The first step you should take before online trading gold is to choose a good online trader. Besides buying gold physically, you will need an intermediary between you and the market for all types of trading CFDs, ETFs, and Futures, and buying at a spot price.

 

  1. Trading conditions -If you plan to actively trade/speculate, you will need excellent trading conditions. The execution speed (the time it takes your trade order to reach the broker's server and then to the market) should be of particular interest to you. It is expressed in milliseconds (the closer this metric is to zero, the better) and spread prices (the difference between the bid and ask prices, again, the lower, the better). Purple Trading is dedicated to providing the highest level of transparency possible, so you can view statistics regarding execution speed and spread prices (gold is represented by the symbol XAUUSD in the CFD column). The company falls under the Cypriot regulator CySEC, which is further controlled by the European Securities and Markets Authority ESMA. In compliance with EU regulations, our clients are also protected against negative balances to the maximum extent possible.

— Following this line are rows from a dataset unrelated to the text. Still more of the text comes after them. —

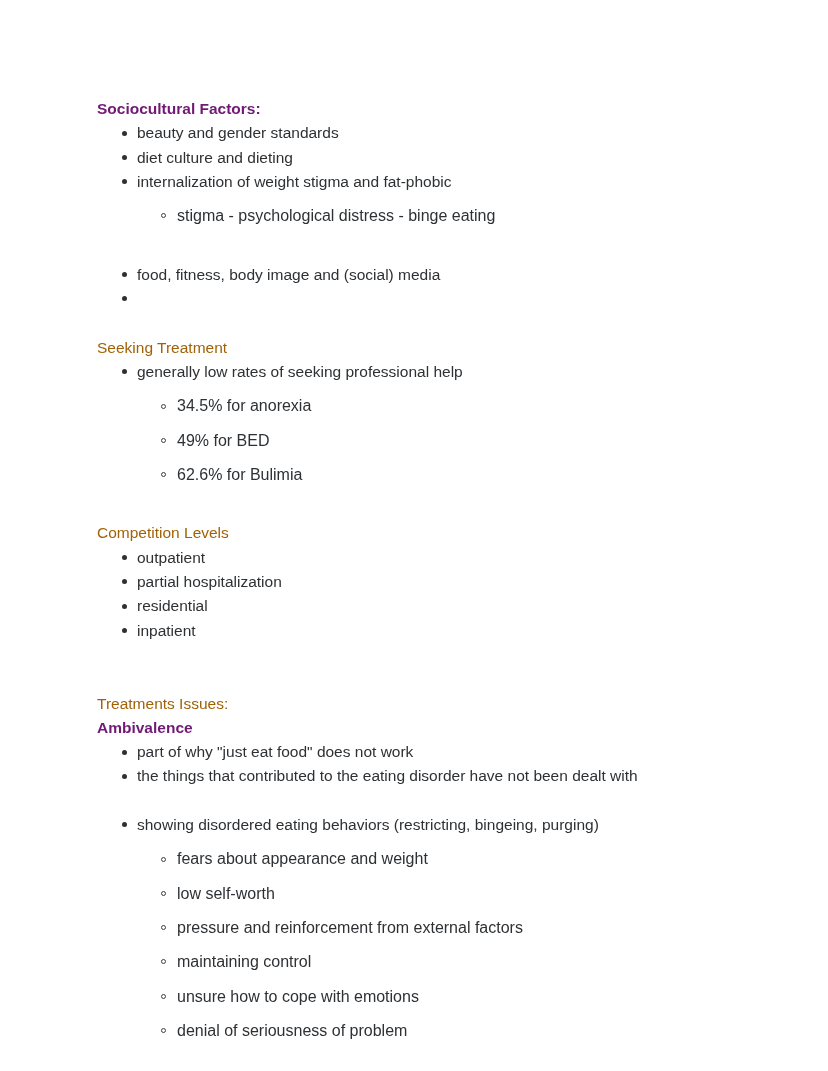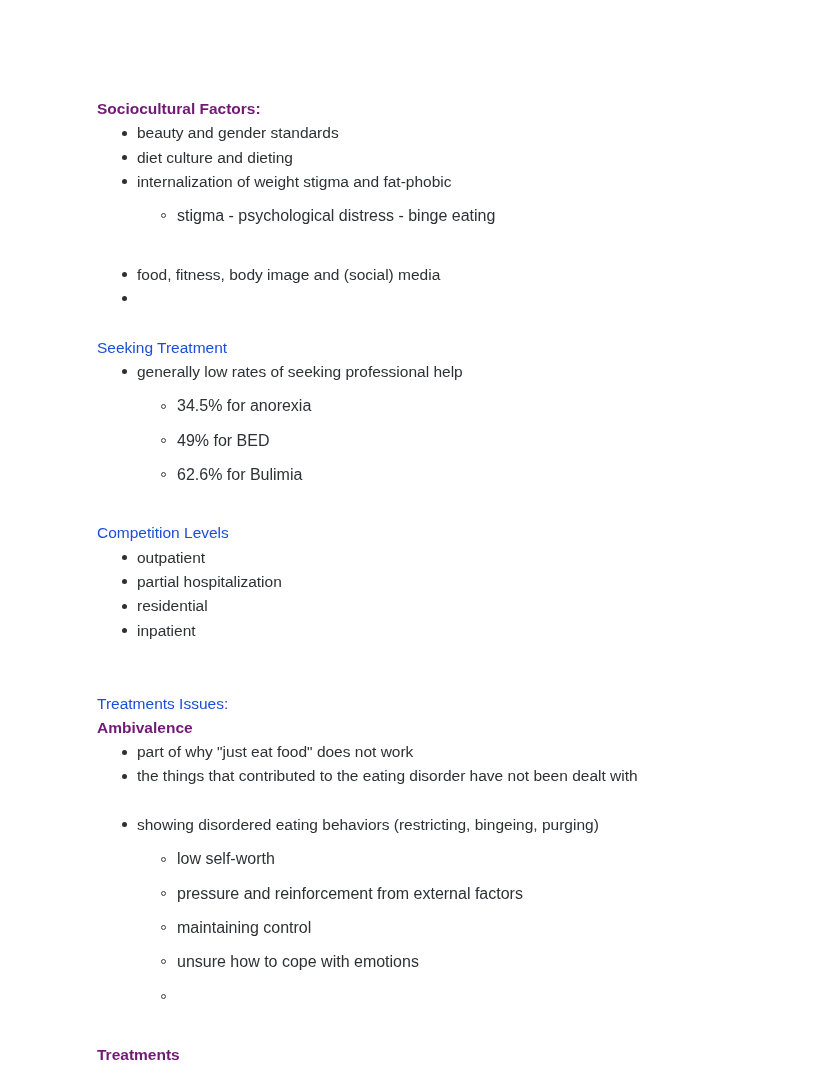--- a/index.html
+++ b/index.html
@@ -28,21 +28,21 @@
     font-size: 15.5px;
     line-height: 24.3px;
   }
 
   
   .heading {
     font-size: 15.5px;
     line-height: 24.3px;
     margin: 0;
     padding: 0;
-    color: #1d4ed8;
+    color: #a16207;
   }
   .heading.bold {
     font-weight: bold;
     color: #701a75;
   }
   .heading.regular {
     font-weight: normal;
   }
 
   
@@ -226,36 +226,41 @@
 
     <div class="gap-1"></div>
 
     <ul class="lvl1">
       <li>
         <span class="bullet1"></span>
         <span class="txt">showing disordered eating behaviors (restricting, bingeing, purging)</span>
         <ul class="lvl2">
           <li>
             <span class="bullet2"></span>
+            <span class="txt">fears about appearance and weight</span>
+          </li>
+          <li>
+            <span class="bullet2"></span>
             <span class="txt">low self-worth</span>
           </li>
           <li>
             <span class="bullet2"></span>
             <span class="txt">pressure and reinforcement from external factors</span>
           </li>
           <li>
             <span class="bullet2"></span>
             <span class="txt">maintaining control</span>
           </li>
           <li>
             <span class="bullet2"></span>
             <span class="txt">unsure how to cope with emotions</span>
           </li>
           <li>
             <span class="bullet2"></span>
+            <span class="txt">denial of seriousness of problem</span>
           </li>
         </ul>
       </li>
     </ul>
 
     <div class="gap-1"></div>
 
     <div class="heading bold">Treatments</div>
 
   </div>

  2. Broker License - Brokers based in the EU are generally required to demonstrate more transparency due to regulations protecting clients. By contrast, the so-called offshore brokers are able to offer higher leverage (up to 1: 400) and frequently charge a lower fees. However, the client/trader is not as protected as with EU brokers. For instance, the protection against negative balances, which prevents you from losing money on your trading account if you go into the red, is an obligation of EU brokers, but not of offshore brokers.  Accordingly, Purple Trading is regulated by the Cypriot regulator CySEC, which is further regulated by the European Securities and Markets Authority ESMA. In order to ensure that our clients are protected as much as possible under EU regulations, they can also rely on negative balance protection in accordance with these regulations.
  3. STP vs MM model - How brokerage firms process their clients' trading orders can be classified into several categories according to theses. One of the most basic divisions of the market is STP (Straight Through Processing) and MM (Market Maker. The STP broker acts as an intermediary between the client and the market, thus matching his order with the counterparty and executing it. Then there is MM, which settles all its clients' orders directly with itself and thus artificially creates the counterparty. It basically means that in the event that a client fails to make money, the MM broker earns a profit as well as vice. This can create space for manipulating client orders, which is also proven by several cases from the past. Despite this, this is not the case with Purple Trading, which operates on the basis of a Straight Through Processing model. As a result, we have no conflict of interest, because we thrive only when our clients thrive as well.